======== Data extracts

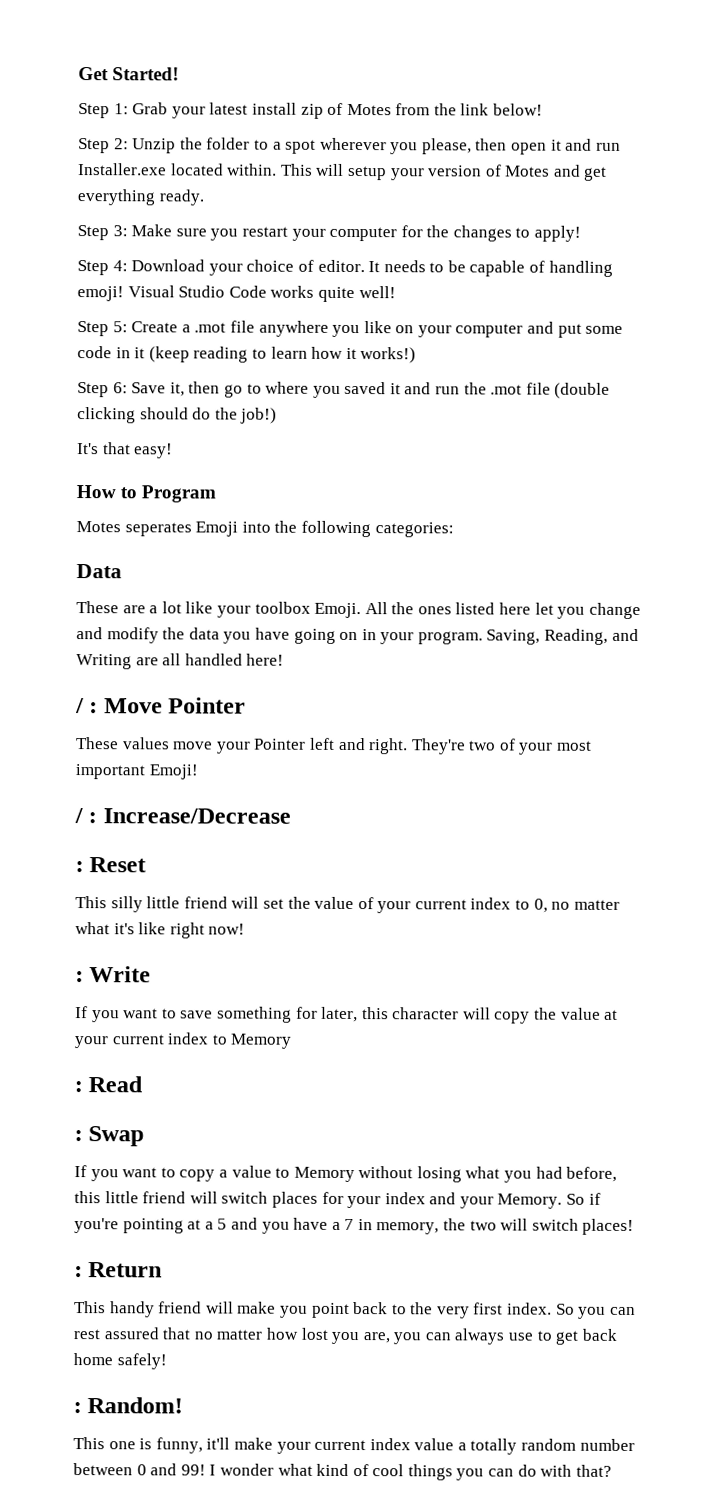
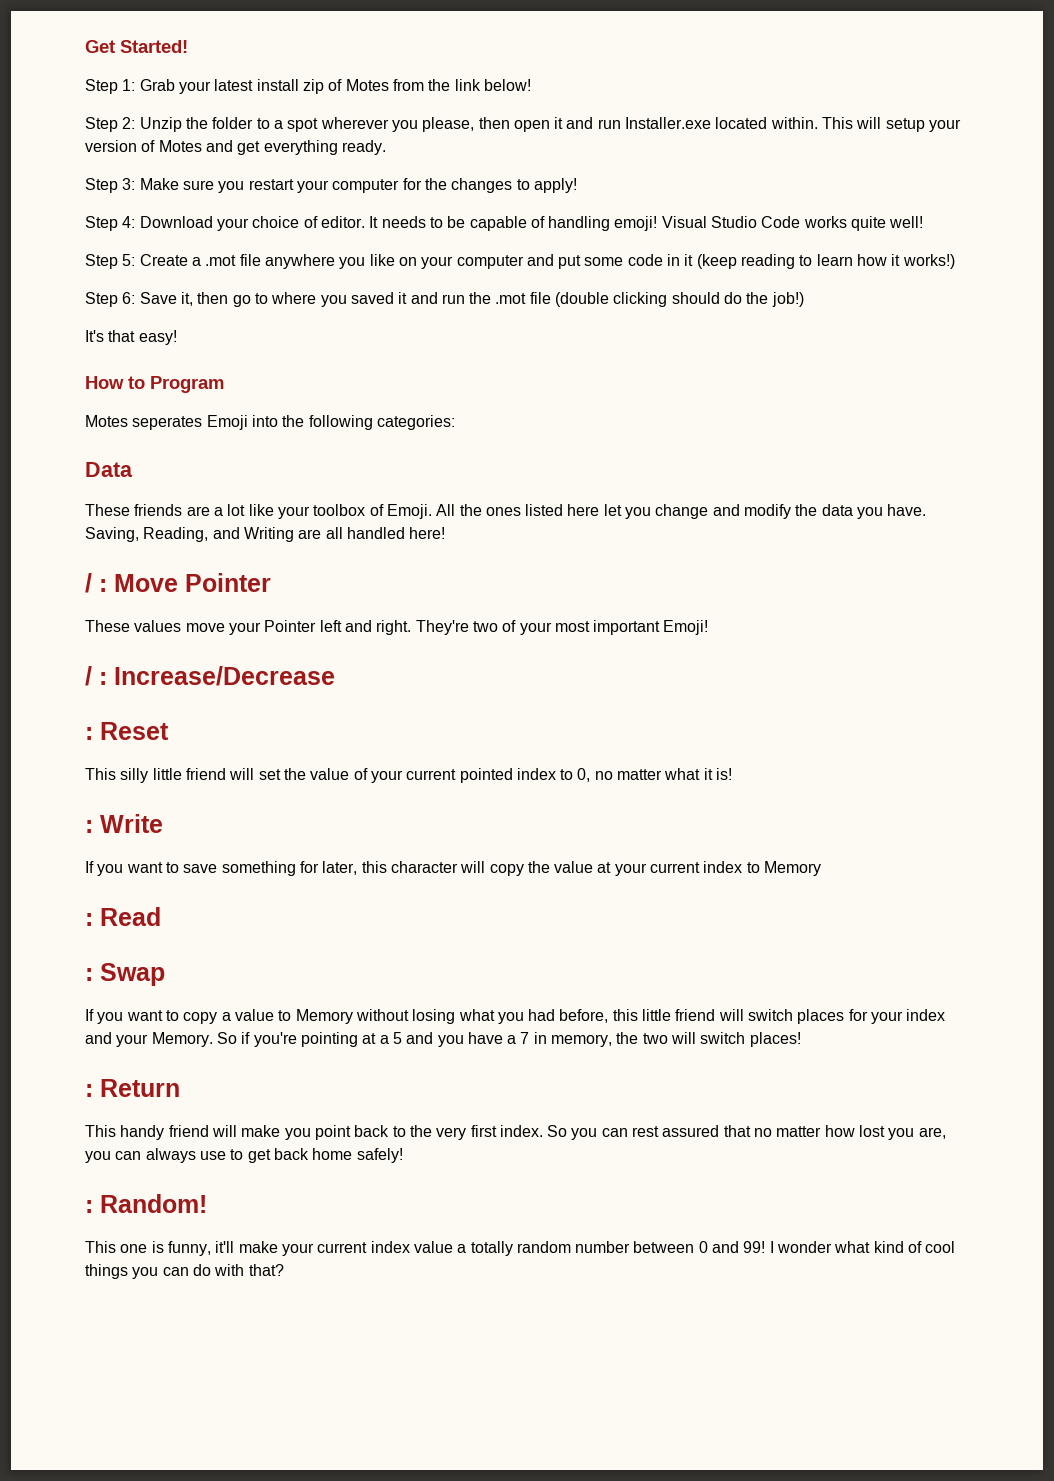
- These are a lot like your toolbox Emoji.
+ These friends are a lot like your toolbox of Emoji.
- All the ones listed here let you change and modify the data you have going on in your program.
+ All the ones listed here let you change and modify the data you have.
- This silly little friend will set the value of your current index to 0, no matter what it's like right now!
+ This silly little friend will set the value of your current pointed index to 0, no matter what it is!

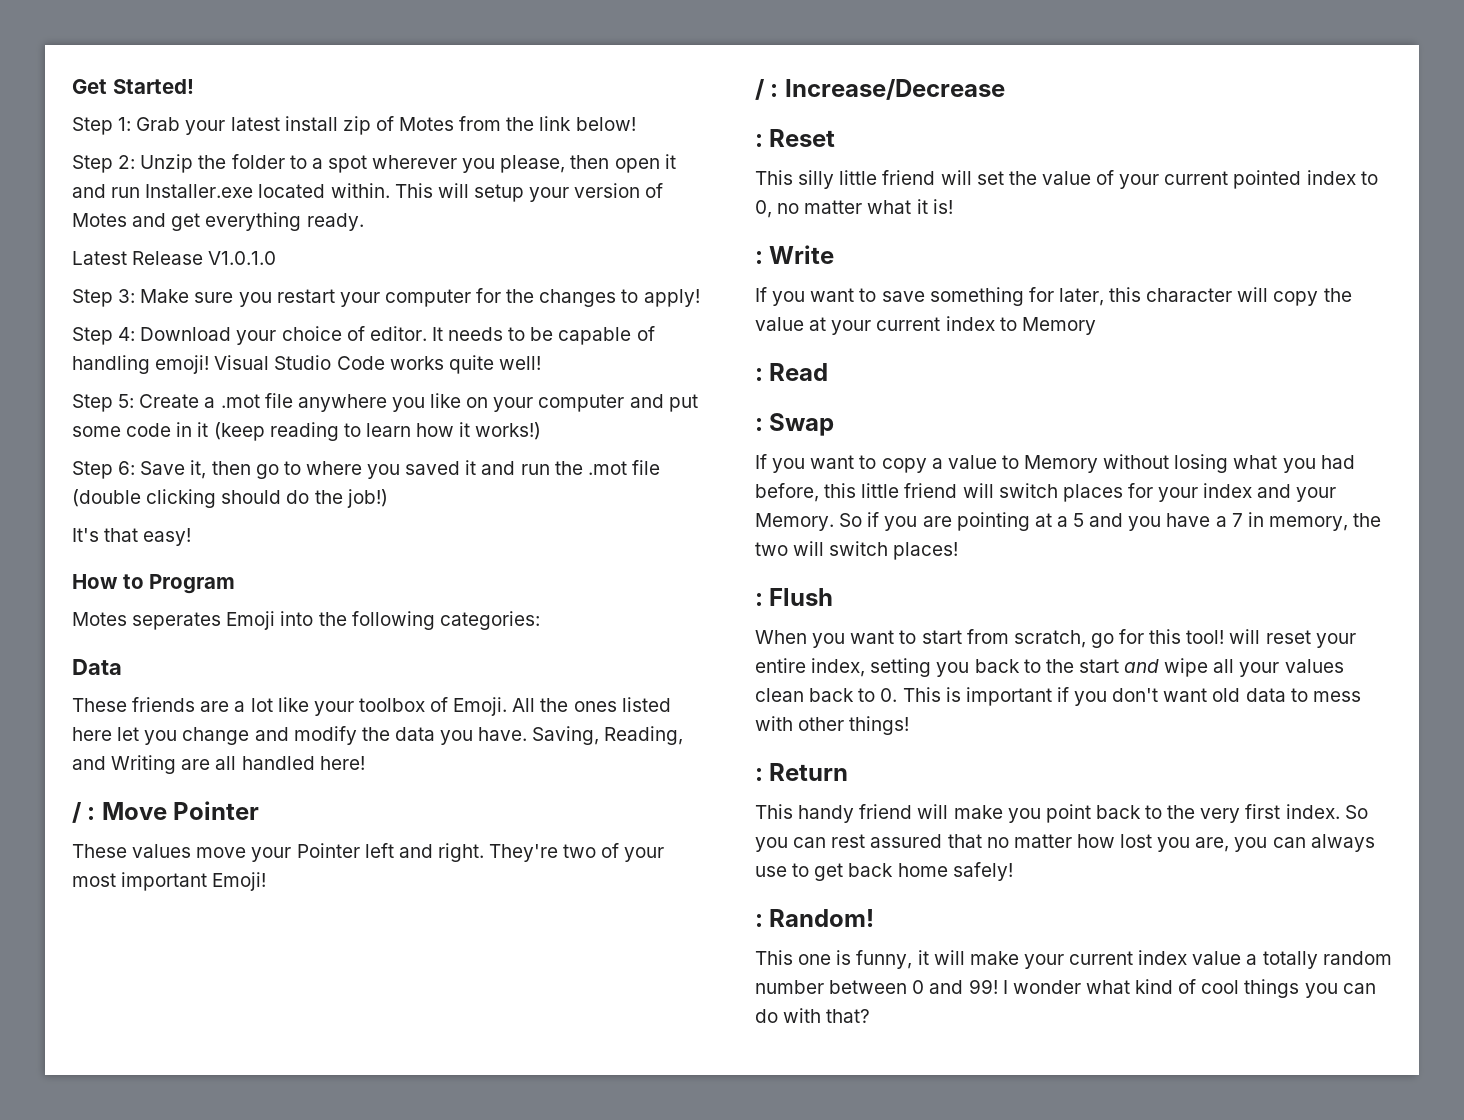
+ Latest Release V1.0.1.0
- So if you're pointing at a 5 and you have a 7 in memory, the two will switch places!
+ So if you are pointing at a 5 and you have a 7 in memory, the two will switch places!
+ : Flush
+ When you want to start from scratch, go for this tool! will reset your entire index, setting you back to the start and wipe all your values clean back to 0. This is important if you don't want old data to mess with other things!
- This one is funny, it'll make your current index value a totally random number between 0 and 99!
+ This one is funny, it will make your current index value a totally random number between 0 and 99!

================

_Exercise description_
Put down exactly the lines of the data above that run from its first line through the line bearing "data you have.", and no pictures.

_Completed exercise_
- These are a lot like your toolbox Emoji.
+ These friends are a lot like your toolbox of Emoji.
- All the ones listed here let you change and modify the data you have going on in your program.
+ All the ones listed here let you change and modify the data you have.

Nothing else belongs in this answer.